Professor Christos Georgakis
Department of Chemical and Biological Engineering
Tufts University

 

When: Thursday, November 9, 2006
Time: 2:30 PM to 3:30 PM
Where: 1070 Duncan Hall

 

Abstract:

It is well known that the effectiveness of a chemical process is dependant both on its steady state and its dynamic characteristics. Traditional approaches address the issue in a sequential manner, by first designing the plant from the steady state point of view and addressing the dynamic characteristics and the controller design tasks after the plant is built.
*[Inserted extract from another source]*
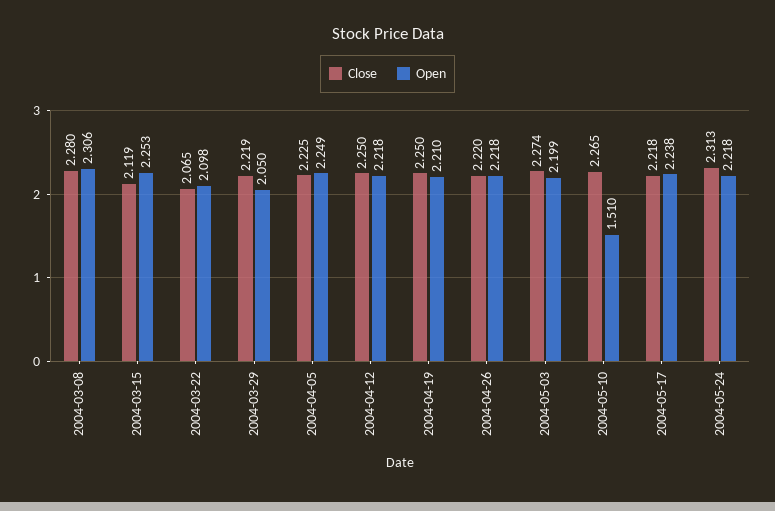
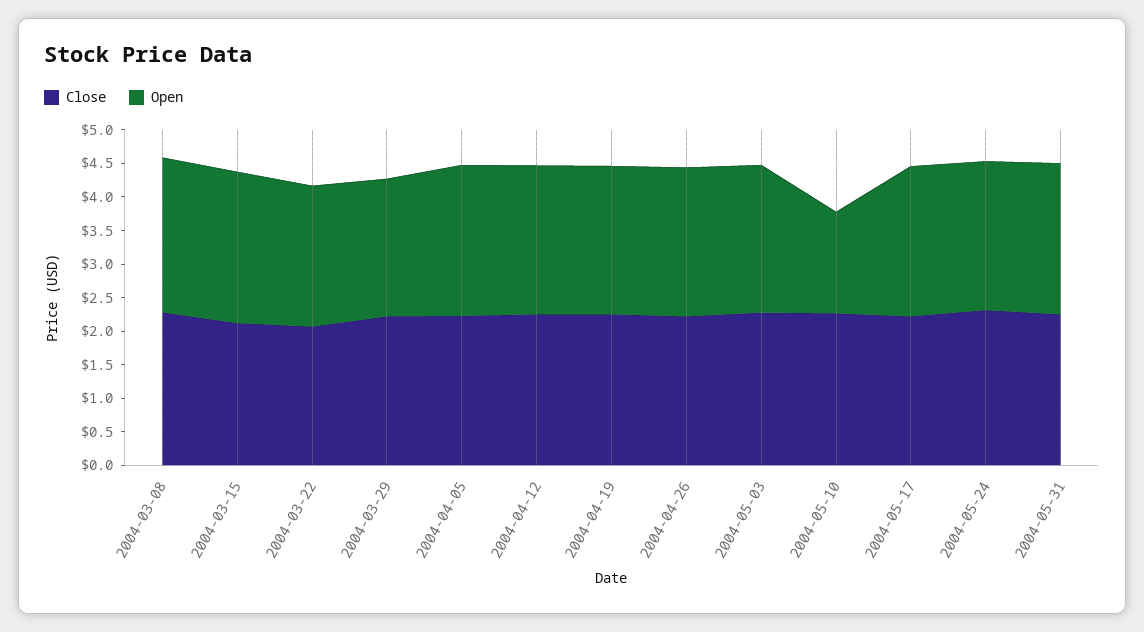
Close, 2004-05-31: none -> 2.25
Open, 2004-05-31: none -> 2.25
This often results in a substantially over-designed and sub-optimal plant with dynamic and control characteristics that are difficult to handle with simple single-input-single-output controllers. Efforts to build more optimal and less polluting processes have resulted in the introduction of a substantial number of heat integration schemes and a large number of recycle streams, making the process more complex than before by several orders of magnitude. Such processes are very difficult to operate or are totally inoperable, unless their dynamic and control characteristics are examined very early in the design phase. The need to examine the interaction between process design and control has recently started to be recognized in the literature.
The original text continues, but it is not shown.